ASSIGNMENT :: Using the records below, give again exactly the lines from the line that contains "[172,372,259,390] Members ->" through the line that contains "[158,418,228,432] members ->", both ends included, and only those.

DATASET EXCERPTS ::
*** Block opens ***
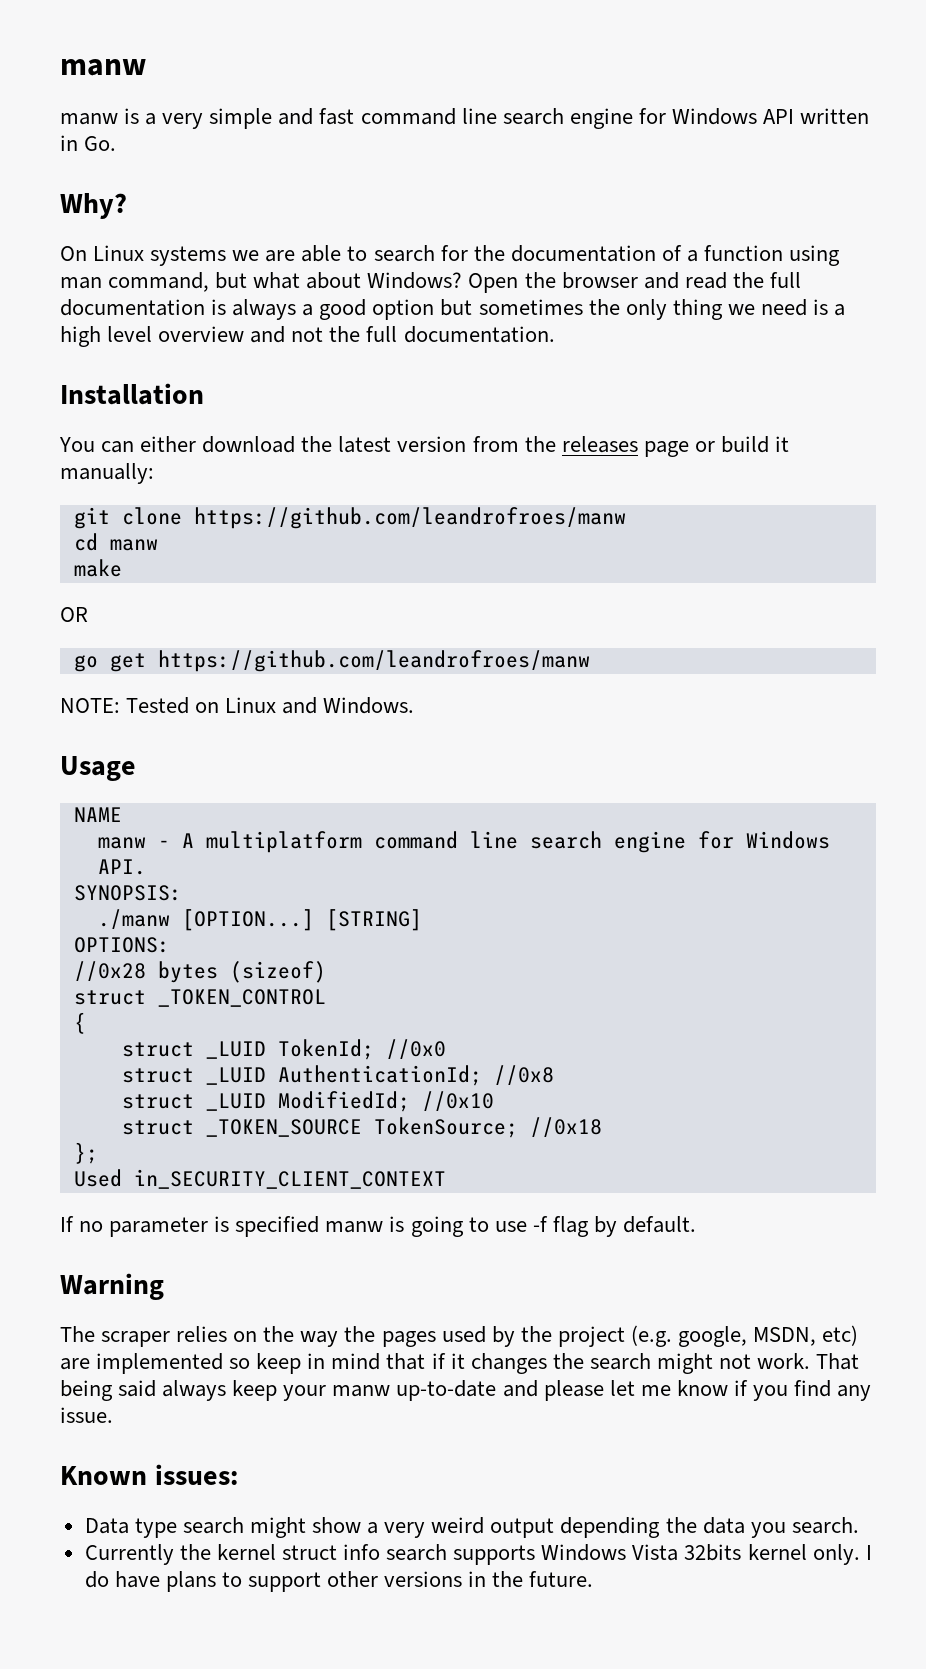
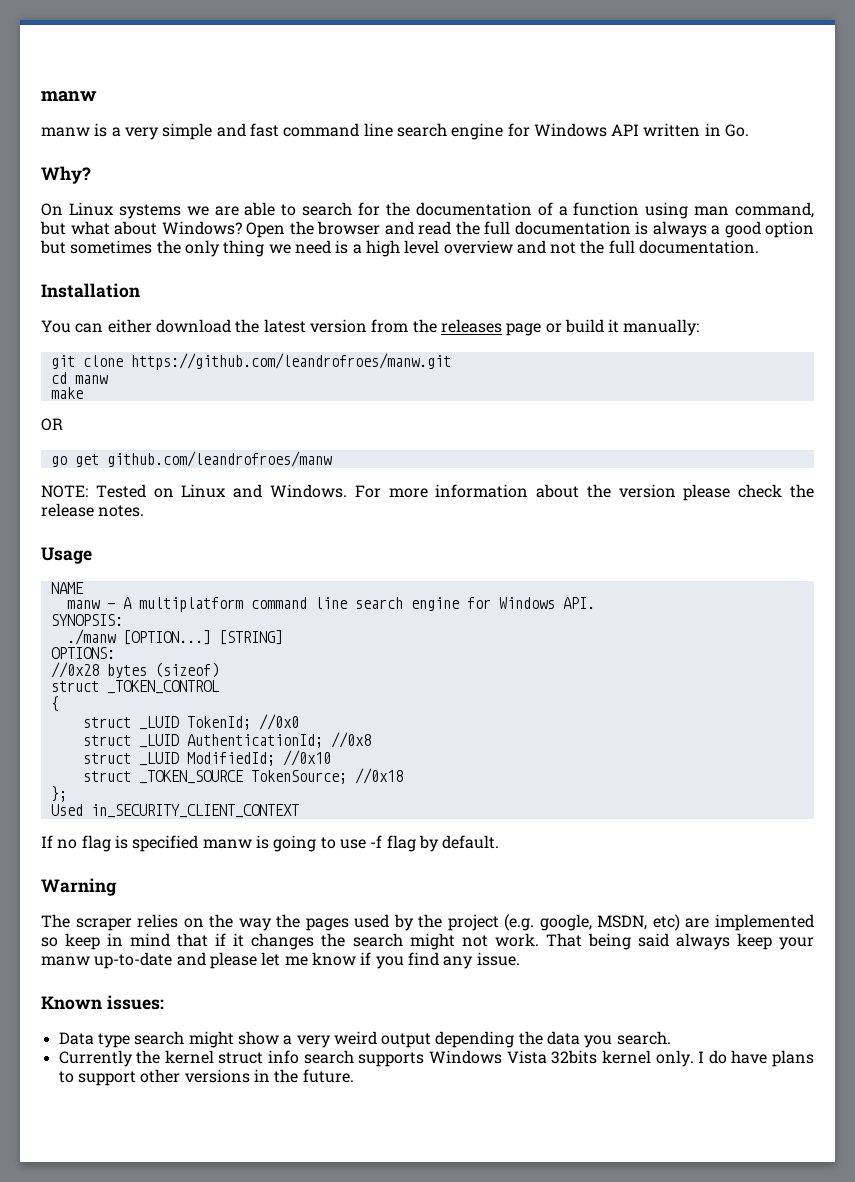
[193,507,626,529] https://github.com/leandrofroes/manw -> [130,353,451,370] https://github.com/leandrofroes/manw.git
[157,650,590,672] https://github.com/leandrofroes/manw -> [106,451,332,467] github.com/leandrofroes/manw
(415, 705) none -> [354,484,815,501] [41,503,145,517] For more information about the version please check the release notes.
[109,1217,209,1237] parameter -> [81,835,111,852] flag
*** Block closes ***
*** Block opens ***
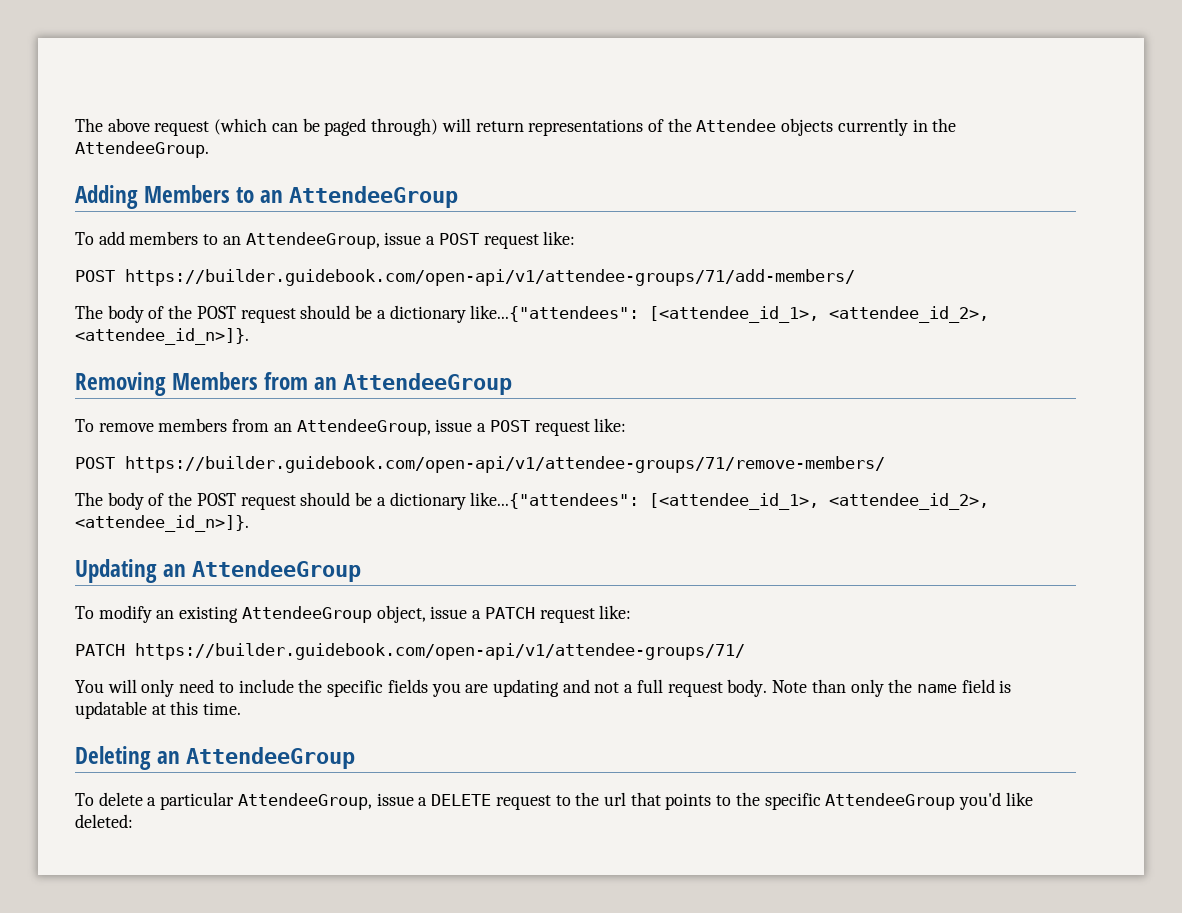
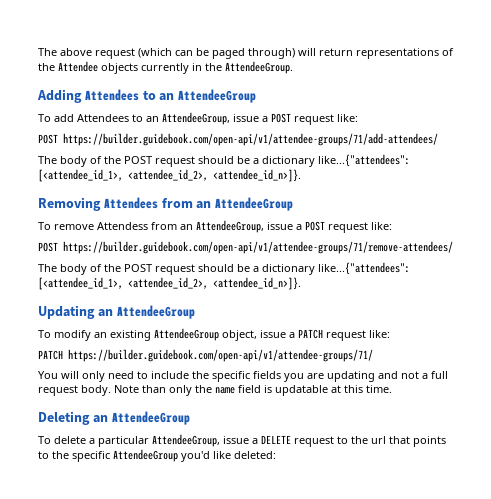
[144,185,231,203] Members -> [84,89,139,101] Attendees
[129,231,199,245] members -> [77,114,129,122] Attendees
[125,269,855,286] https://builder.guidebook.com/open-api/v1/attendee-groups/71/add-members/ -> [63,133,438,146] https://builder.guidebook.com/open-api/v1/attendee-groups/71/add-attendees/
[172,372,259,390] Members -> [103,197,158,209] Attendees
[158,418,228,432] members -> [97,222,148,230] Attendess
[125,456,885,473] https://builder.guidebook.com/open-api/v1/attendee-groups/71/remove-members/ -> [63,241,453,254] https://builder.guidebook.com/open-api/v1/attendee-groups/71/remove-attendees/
*** Block closes ***
TASK ANSWER ::
[172,372,259,390] Members -> [103,197,158,209] Attendees
[158,418,228,432] members -> [97,222,148,230] Attendess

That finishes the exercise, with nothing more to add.